Wobei es harter Tobak ist, was Ted widerfährt und auch den Menschen um ihn herum, vor allem seiner Familie aus Vater, Mutter, Schwester. Die leider genauso an der Hilflosigkeit, mit der Ted auf kleine Probleme der Welt reagiert. Entsprechend suchen sie Hilfe bei Medizinern und Pflegeeinrichtungen, die aber alles nur jeweils noch schlimmer machen. Hoffnung regt sich zwar bisweilen im Geschehen, etwa wenn Ted sich in eine ältere Frau verliebt oder doch mit einigen Marotten umzugehen lernt, aber leider kommt es am Ende immer schlimmer als zu Beginn.
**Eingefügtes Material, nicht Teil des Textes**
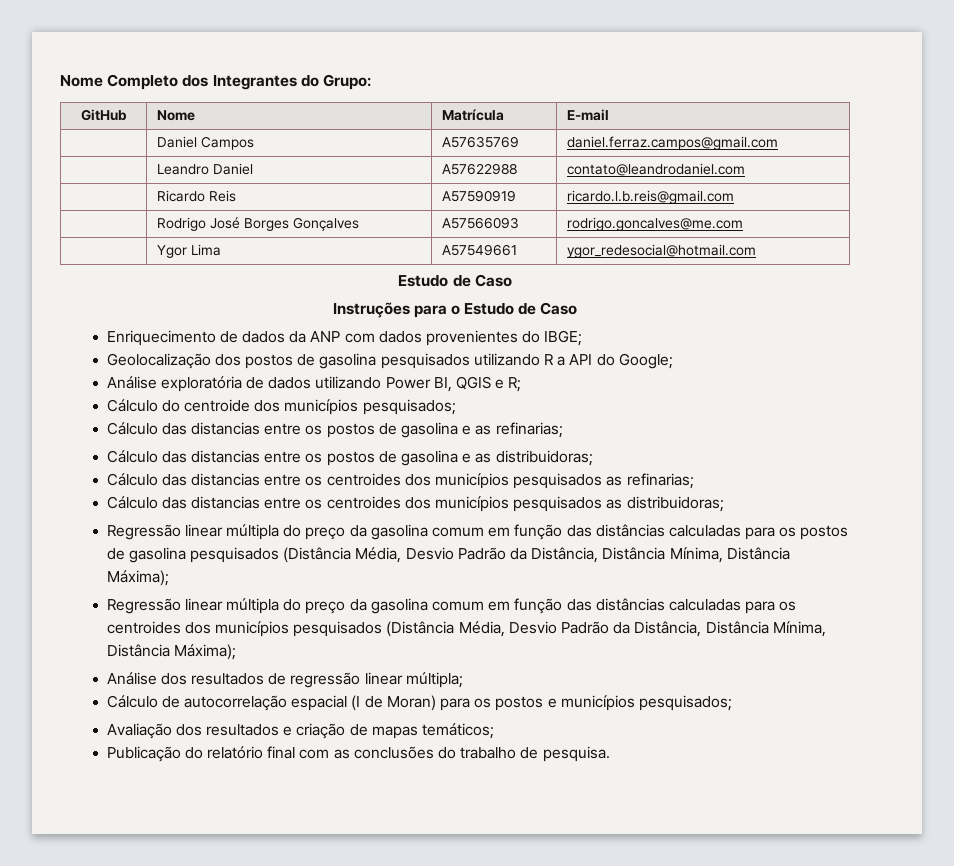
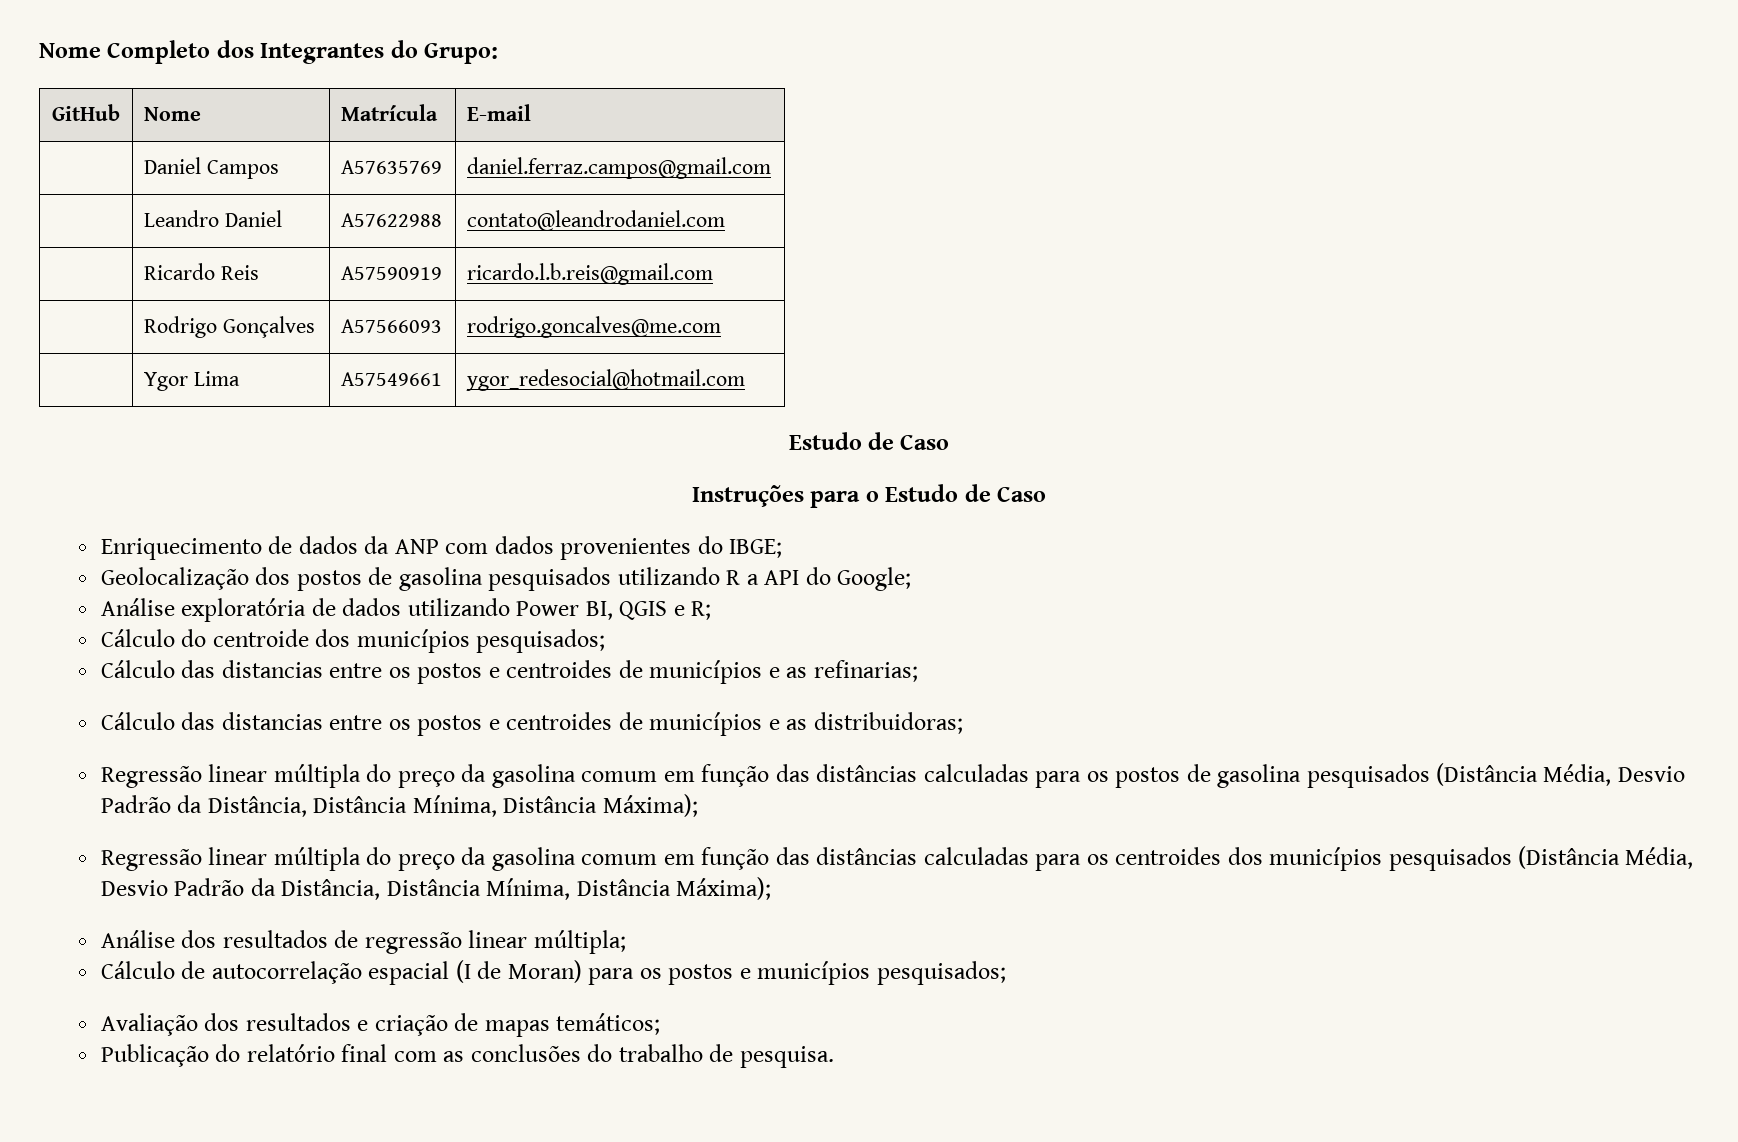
- | Rodrigo José Borges Gonçalves | A57566093 | rodrigo.goncalves@me.com
+ | Rodrigo Gonçalves | A57566093 | rodrigo.goncalves@me.com
- Cálculo das distancias entre os postos de gasolina e as refinarias;
+ Cálculo das distancias entre os postos e centroides de municípios e as refinarias;
- Cálculo das distancias entre os postos de gasolina e as distribuidoras;
+ Cálculo das distancias entre os postos e centroides de municípios e as distribuidoras;
- Cálculo das distancias entre os centroides dos municípios pesquisados as refinarias;
- Cálculo das distancias entre os centroides dos municípios pesquisados as distribuidoras;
Wo anfangs noch das übelste Problem darin zu liegen scheint, dass Ted es nicht verträgt, wenn das Wasser in der Kloschüssel in Bewegung gerät und also lieber ins eigene Bett pinkelt, ist die Lösung, die seine neue Freundin empfiehlt, erst einmal naheliegend: nämlich die WC-Steine zu entfernen. Doch es erweist sich sehr bald, dass ein beseitigtes Problem ganz andere hervorrufen kann. Wer sensibel auf auch noch so graphisch verfremdete Darstellungen von Verdauungs- und Sexualproblemen reagiert, der ist bei „Trubel mit Ted“ definitiv falsch. Denn Émilie Gleason erzählt extrem explizit, auch wenn ihr Zeichenstil wenig unmittelbar zeigt. Man entkommt der Intensität ihrer Schilderung nicht.
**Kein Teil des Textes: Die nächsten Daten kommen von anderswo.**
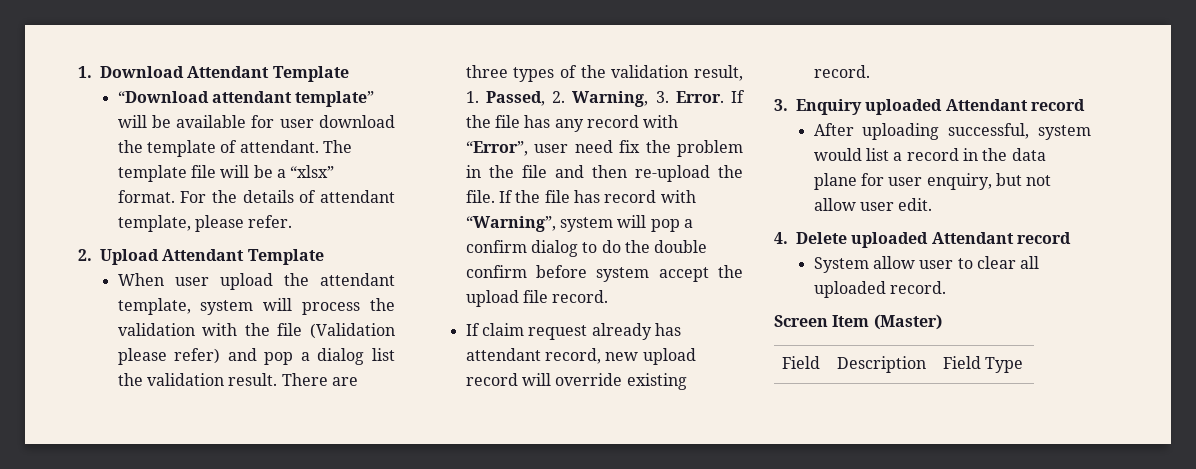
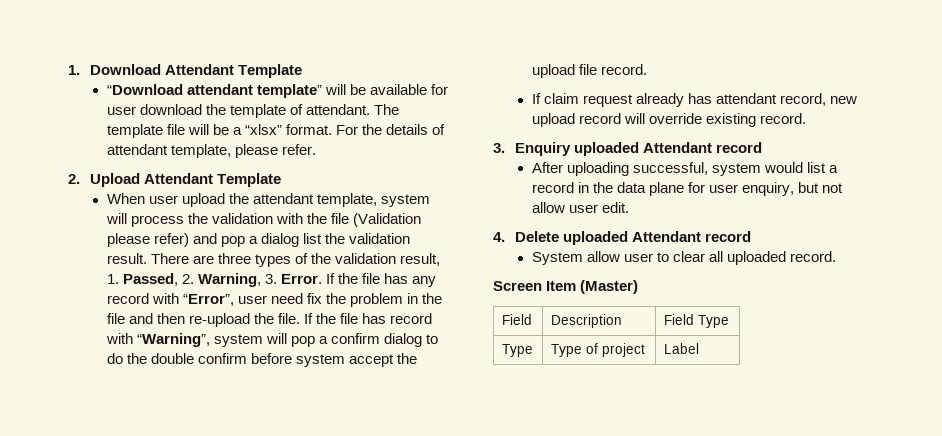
+ Type | Type of project | Label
Diese Comic zu übersetzen, dürfte auch eine Herausforderung gewesen sein, und Respekt deshalb für die in Zürich beheimatete Edition Moderne, die schon einen Schwerpunkt in Comics mit Krankheitsthemen ausgebildet hat, dass sie die Übersetzung gewagt hat, und noch mehr Respekt für Christoph Schuler, dass er die skurrilen Tonfälle und repetitiven Muster von Teds Diktion in den deutschen Dialogen gewahrt hat. Wie auch die Rollensprachen der Nebenfiguren, deren es zahllose gibt, und so kindlich manche Darstellungen auch anmuten, so subtil hat sie Émilie Gleason doch individualisiert. Alle verzweifeln sie an Ted, nur der verzweifelt nicht, weil es diese Kategorie in seinem Leben nicht gibt. Für alte Probleme gibt es alte Lösungen, auch wenn die beim ersten Mal nicht funktioniert haben, und neue Probleme werden mit neuen Lösungen beantwortet, die dann ebenfalls keine Variation mehr gestatten.

Das lässt auch bei der Lektüre verzweifeln vor Mitleid. Und so wird dieser eigentliche kunterbunte Comic immer düsterer in seiner Aussage. Und zum Schluss ist er bitterschwarz.